UVA Health System radiology reports aided by images

Use of pictures reduces the time needed to generate reports and speed up workflows, says Christopher Gaskin, MD.


While diagnostic radiologists are experts at reading and reviewing imaging studies, the reports that radiologists issue to referring providers and patients typically contain only plain text.

The University of Virginia (UVA) Health System, Charlottesville, Va., is working to change this dichotomy. In 2015, radiologists began issuing interactive, multimedia reports that incorporate annotated images of key findings as well as hyperlinks that enable referring physicians to launch a study and go straight to bookmarked findings.

UVA Health System’s Christopher Gaskin, MD, professor and vice chair of operations and informatics, and associate chief medical information officer, believes adding multimedia content to prose-oriented reports makes them more functional and easier-to-understand.

“If I put a picture of a complicated finding in a report, people can see that finding in a split second, rather than having to try and understand what I’m saying in a paragraph of prose,” he says.

The interactive, multimedia approach can decrease the time it takes radiologists to develop reports because it enables them to simply point to findings rather than describe them. Using UVA Health System’s picture archiving and communication system (PACS), which incorporates digital dictation capabilities, Gaskin measures a finding on an image, such as kidney lesion, and then dictates “Lesion in the right kidney. Hyperlink.”

The PACS automatically creates a bookmarked image, which includes the annotated measurement, and turns his dictated text into a hyperlink within the report. The PACS also enables radiologists to copy and paste key images directly into the report, rather than hyperlinking to them.

“The effort on my part as the radiologist is small,” says Gaskin. “I simply draw the measurement and say ‘hyperlink,’ yet providers who are reading the report can see there’s a lesion in the right kidney measuring 4 x 8 millimeters, on series 3, image 320. If they click on the hyperlink, the study will launch immediately in a browser-based viewer, and they will be taken straight to the relevant image with my markings.”

UVA Health System radiologists like being able to create richer image-laden and interactive reports, as well as the time-saving aspects of the functionality, Gaskin says. The multimedia reports are particularly helpful for imaging studies that include multiple abnormalities, such as for cancer patients who have multiple lesions that need to be tracked over time.

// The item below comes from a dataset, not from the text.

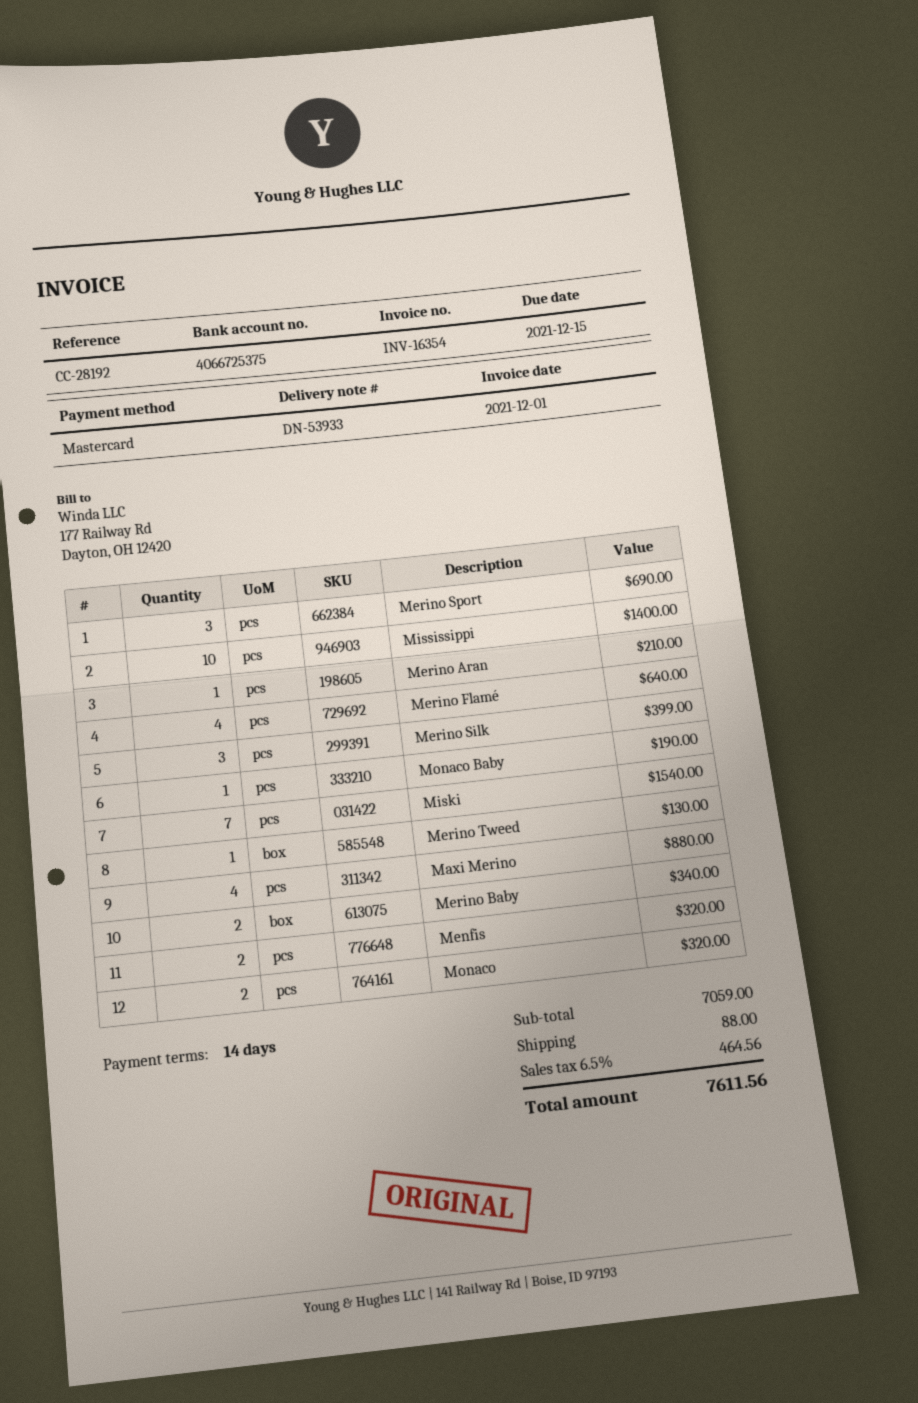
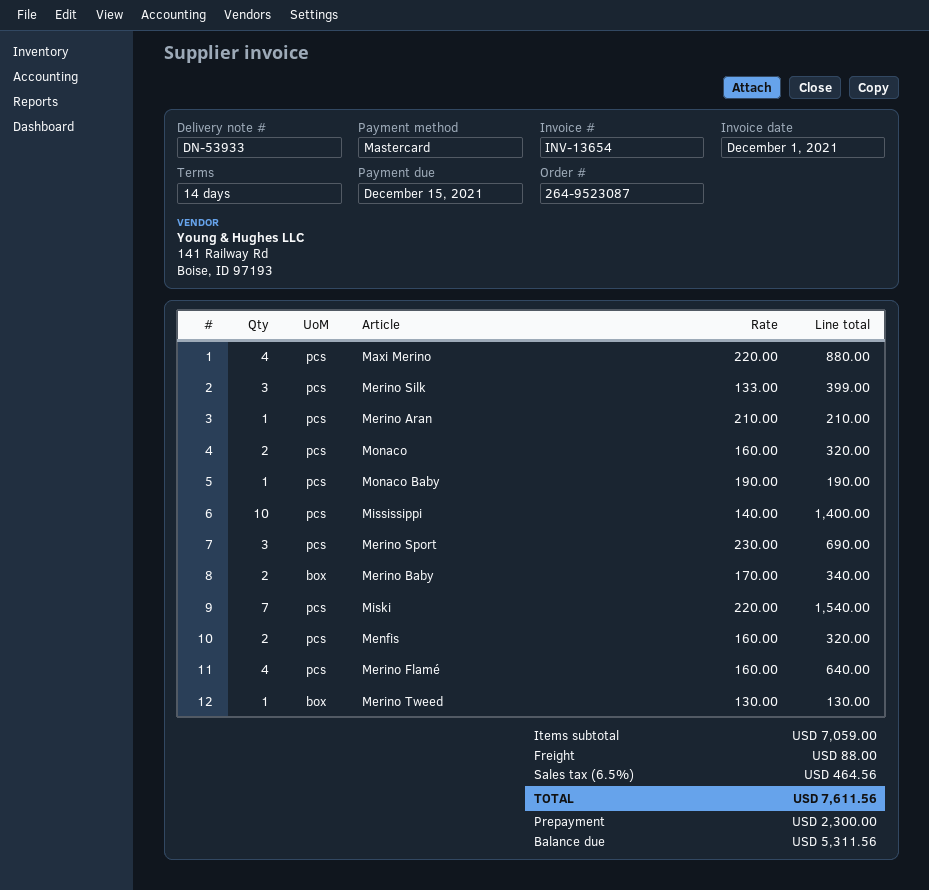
invoice number: INV-16354 -> INV-13654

Additionally, the reports improve clarity on subtle findings because referring providers can find and view the abnormalities.

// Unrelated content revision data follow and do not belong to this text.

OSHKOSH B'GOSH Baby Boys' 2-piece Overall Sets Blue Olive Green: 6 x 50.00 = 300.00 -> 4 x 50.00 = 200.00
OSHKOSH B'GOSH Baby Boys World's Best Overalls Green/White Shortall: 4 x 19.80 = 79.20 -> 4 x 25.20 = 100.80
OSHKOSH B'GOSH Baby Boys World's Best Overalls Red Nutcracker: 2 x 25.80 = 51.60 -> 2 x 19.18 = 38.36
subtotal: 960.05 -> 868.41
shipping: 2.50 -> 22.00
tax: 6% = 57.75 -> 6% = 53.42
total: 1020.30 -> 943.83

“I think these multimedia reports make more sense for certain findings than others,” Gaskin says. “I like to use this for subtle findings so that people don’t have to hunt through the study for the finding I’m describing.”

Initially, it was challenging to get the advanced reports into UVA Health System’s electronic health record (EHR) because information systems tend to be designed around plain text, Gaskin says. But that technical hurdle has been resolved and the multimedia reports now display in the EHR.

However, like any change, it is taking time for all UVA Health System radiologists to embrace multimedia reporting. “We’re in a period of cultural change as people learn to add hyperlinks and images to reports,” Gaskin says. “If you’ve been dictating prose reports for 25 years, you don’t necessarily think in terms of adding images or hyperlinks to bookmarked findings. The new radiologists, the ones who are in training, pick it up very easily. They tend to be more tech savvy as a group.”

More for you

Loading data for hdm_tax_topic #better-outcomes...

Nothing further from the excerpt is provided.